-- Opening Marker --

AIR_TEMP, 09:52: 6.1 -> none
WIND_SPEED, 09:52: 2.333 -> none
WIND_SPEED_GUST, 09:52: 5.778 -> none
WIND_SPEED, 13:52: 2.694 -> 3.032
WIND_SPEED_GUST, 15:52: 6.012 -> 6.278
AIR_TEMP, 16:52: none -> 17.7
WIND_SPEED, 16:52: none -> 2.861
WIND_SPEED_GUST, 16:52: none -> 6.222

-- Closing Marker --
-- Opening Marker --

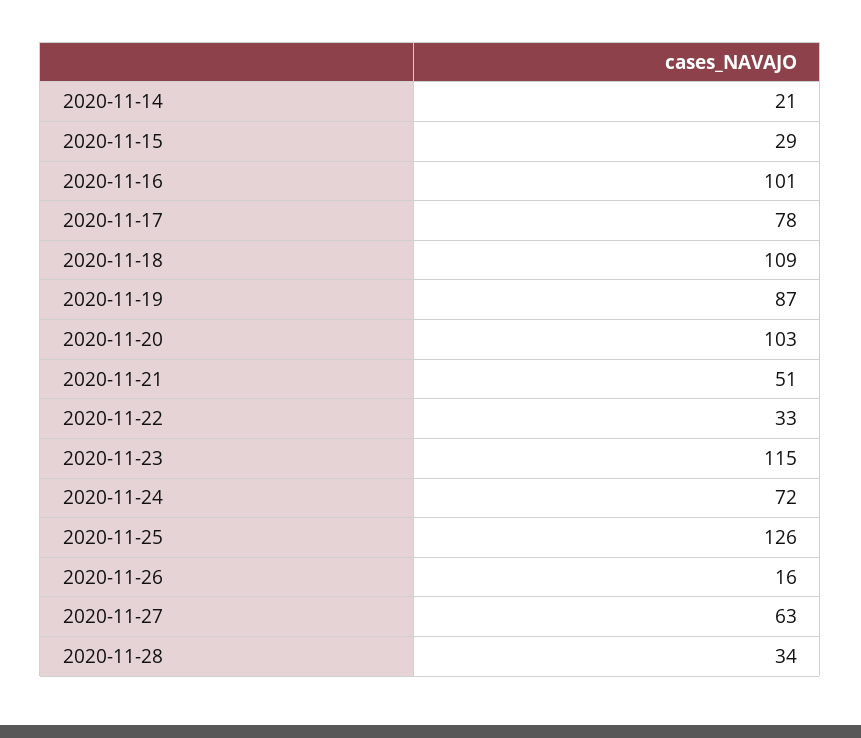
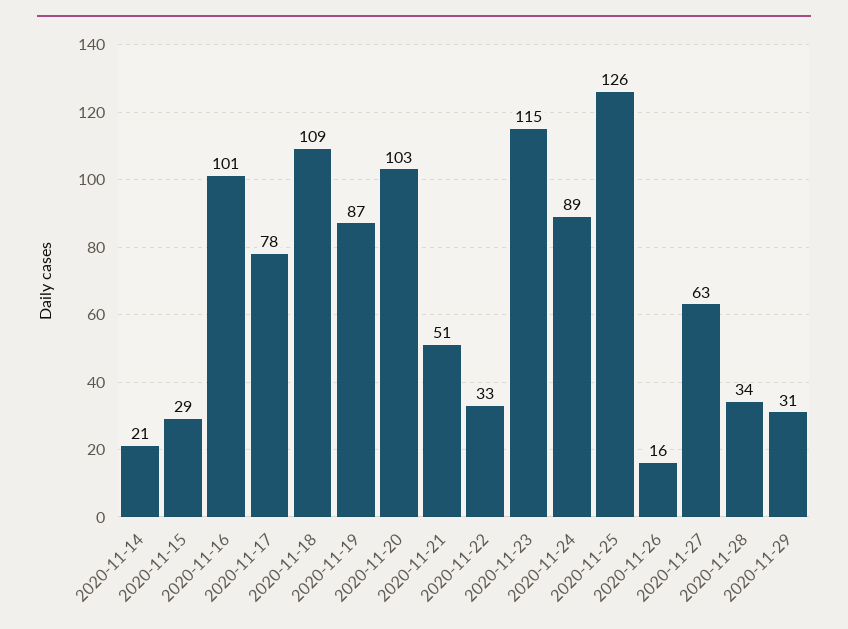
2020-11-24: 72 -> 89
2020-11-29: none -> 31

-- Closing Marker --

Requirement
From the records above, pull out each line that has "none".

Task result
AIR_TEMP, 09:52: 6.1 -> none
WIND_SPEED, 09:52: 2.333 -> none
WIND_SPEED_GUST, 09:52: 5.778 -> none
AIR_TEMP, 16:52: none -> 17.7
WIND_SPEED, 16:52: none -> 2.861
WIND_SPEED_GUST, 16:52: none -> 6.222
2020-11-29: none -> 31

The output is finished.